Brief
All of the records below are to be output exactly; no image belongs in the result.

Provided data
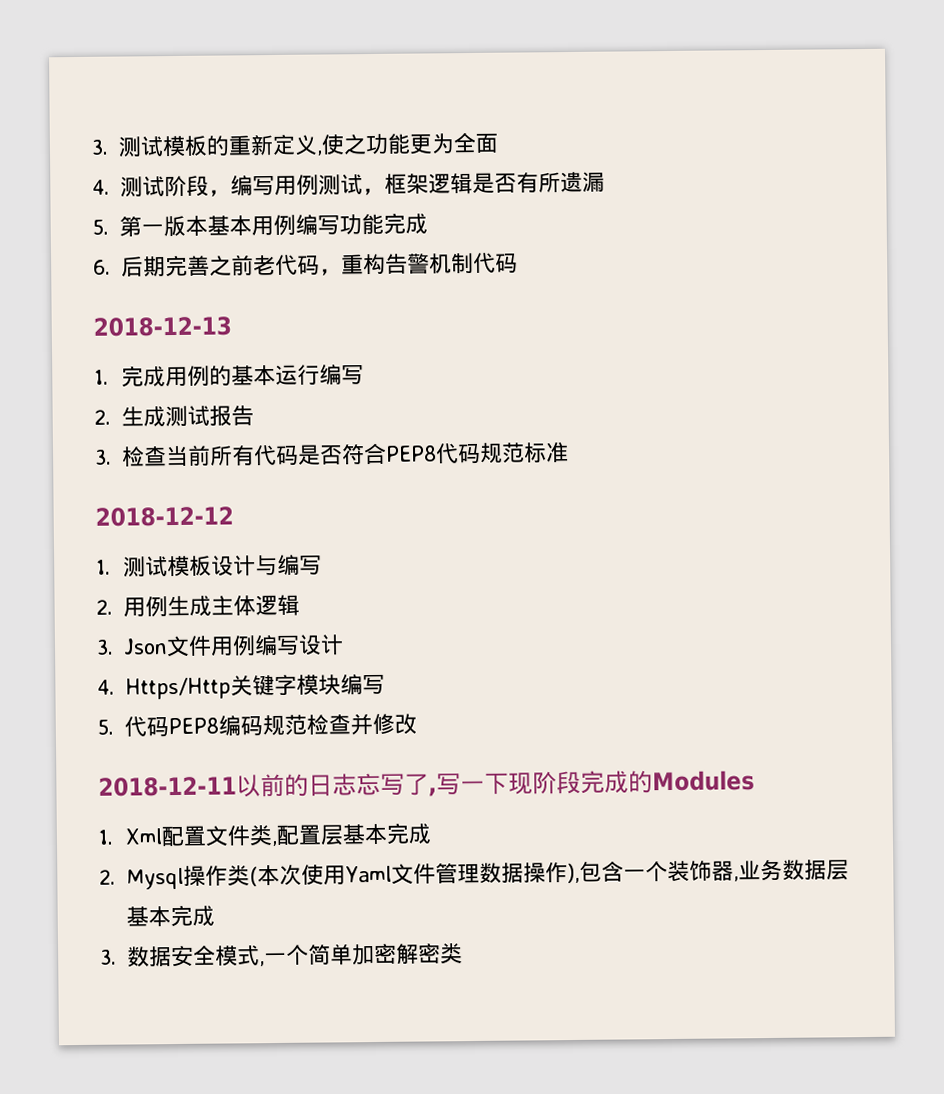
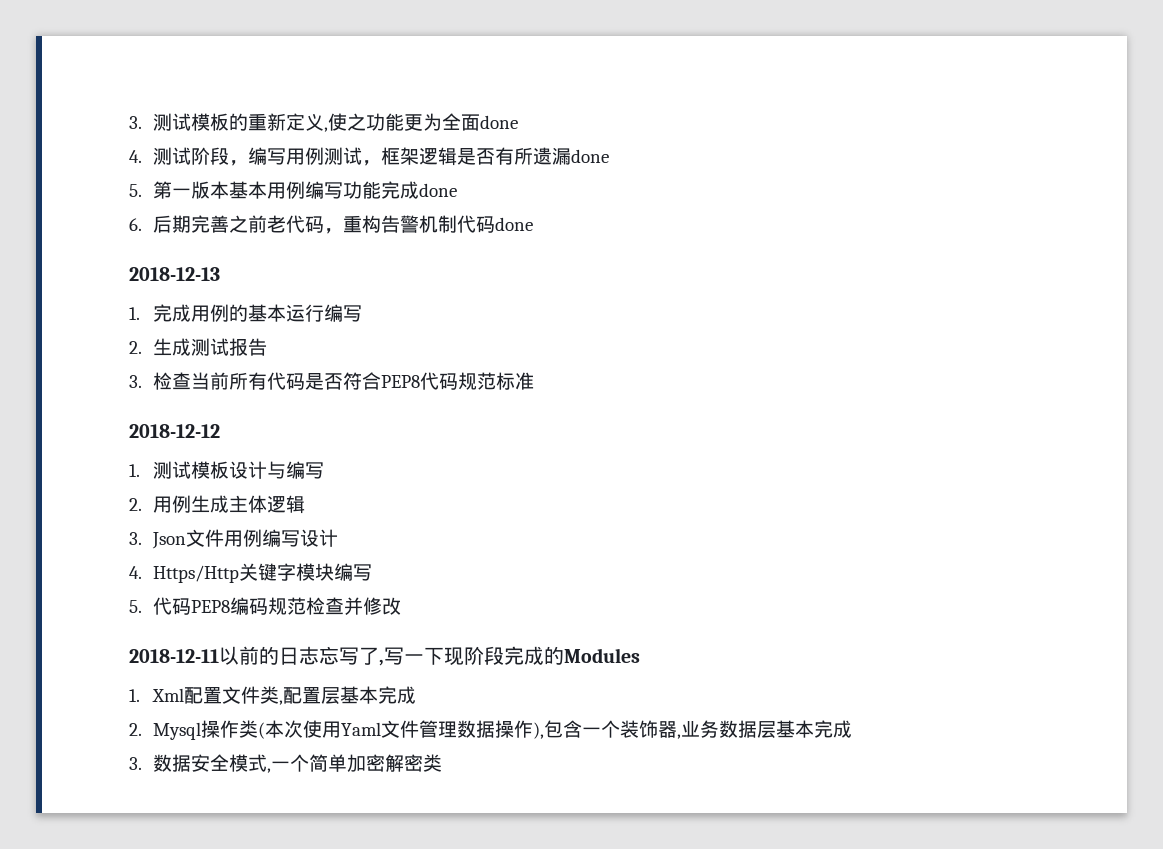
- 3.测试模板的重新定义,使之功能更为全面
+ 3.测试模板的重新定义,使之功能更为全面done
- 4.测试阶段，编写用例测试，框架逻辑是否有所遗漏
+ 4.测试阶段，编写用例测试，框架逻辑是否有所遗漏done
- 5.第一版本基本用例编写功能完成
+ 5.第一版本基本用例编写功能完成done
- 6.后期完善之前老代码，重构告警机制代码
+ 6.后期完善之前老代码，重构告警机制代码done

Solution to this problem
- 3.测试模板的重新定义,使之功能更为全面
+ 3.测试模板的重新定义,使之功能更为全面done
- 4.测试阶段，编写用例测试，框架逻辑是否有所遗漏
+ 4.测试阶段，编写用例测试，框架逻辑是否有所遗漏done
- 5.第一版本基本用例编写功能完成
+ 5.第一版本基本用例编写功能完成done
- 6.后期完善之前老代码，重构告警机制代码
+ 6.后期完善之前老代码，重构告警机制代码done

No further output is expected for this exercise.